In Diabolique, the mischievous deviltry of schoolboys can't compare to the life-and-death fiendishness of adults. A couple of the characters use children to further their goals; just allowing the kids to witness violent, kinky marital tension is unsettling enough. All the sex is sadistic. The film is peppered with malicious yet peculiarly charged touches: For example, Signoret never looks sexier than when she wears sunglasses indoors, even if they're meant to hide a black eye Meurisse has given her.
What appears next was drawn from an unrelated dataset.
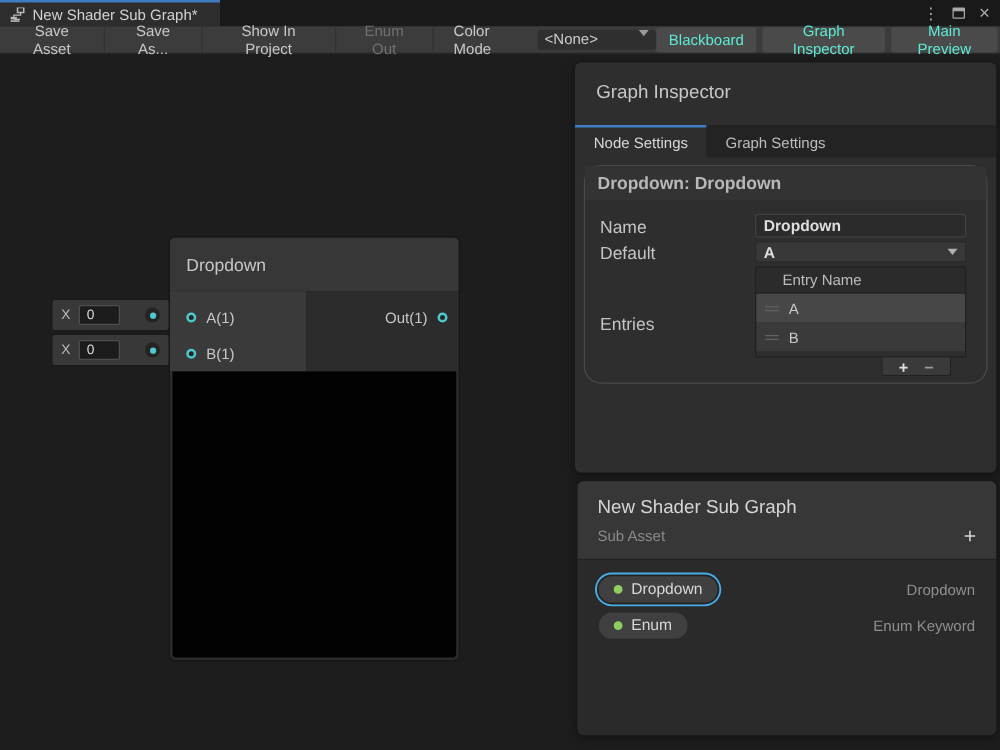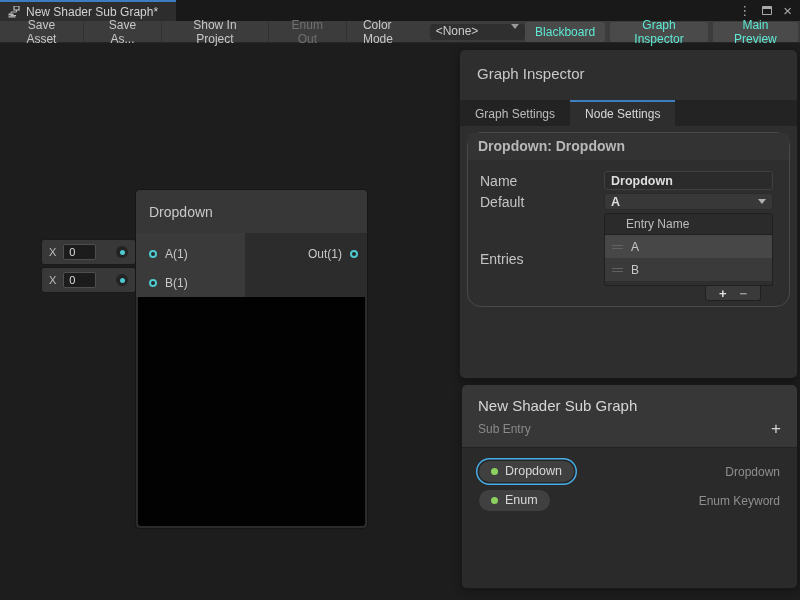"Graph Settings" div.insp-tab { order: before "Node Settings" -> after "Node Settings" }
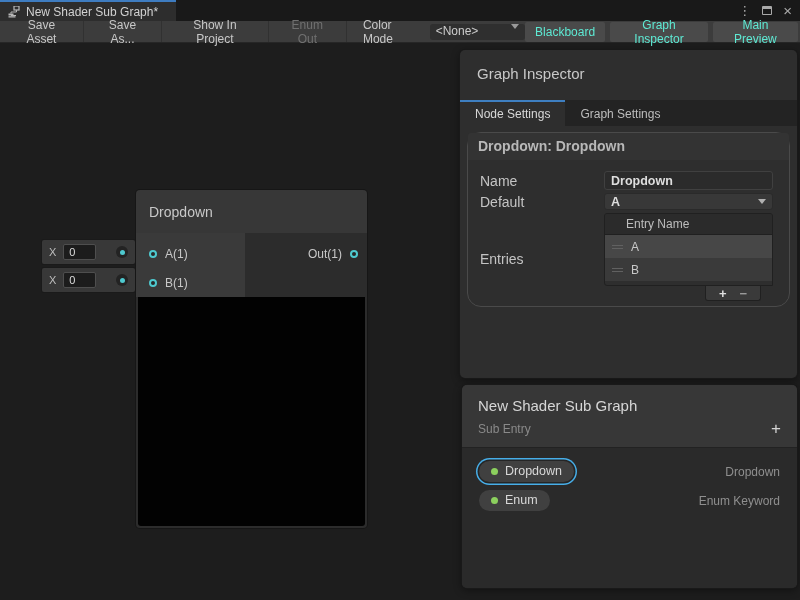"Sub Entry" span.bb-subtitle { text: Entry -> Asset }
Clouzot begins with a quote from Barbey D'Aurevilly: "A painting is always quite moral when it is tragic and it gives the horror of the thing it depicts." If the movie's tragic stature is debatable, Clouzot doesn't stint on the horror. Despite the flood of imitations that followed (including the amateurish 1996 American remake), Diabolique hasn't lost its clamminess or its fright quotient.

-- Michael Sragow

A new version of Diabolique, complete with nine minutes of footage left out of the original American release, screens Monday, Dec. 23, at 5 and 9:35 p.m. (with Rene Clement's Purple Noon at 2:40 and 7:15 p.m.) at the UC Theater, 2036 University (at Shattuck) in Berkeley. Tickets are $6.50; call (510) 843-6267.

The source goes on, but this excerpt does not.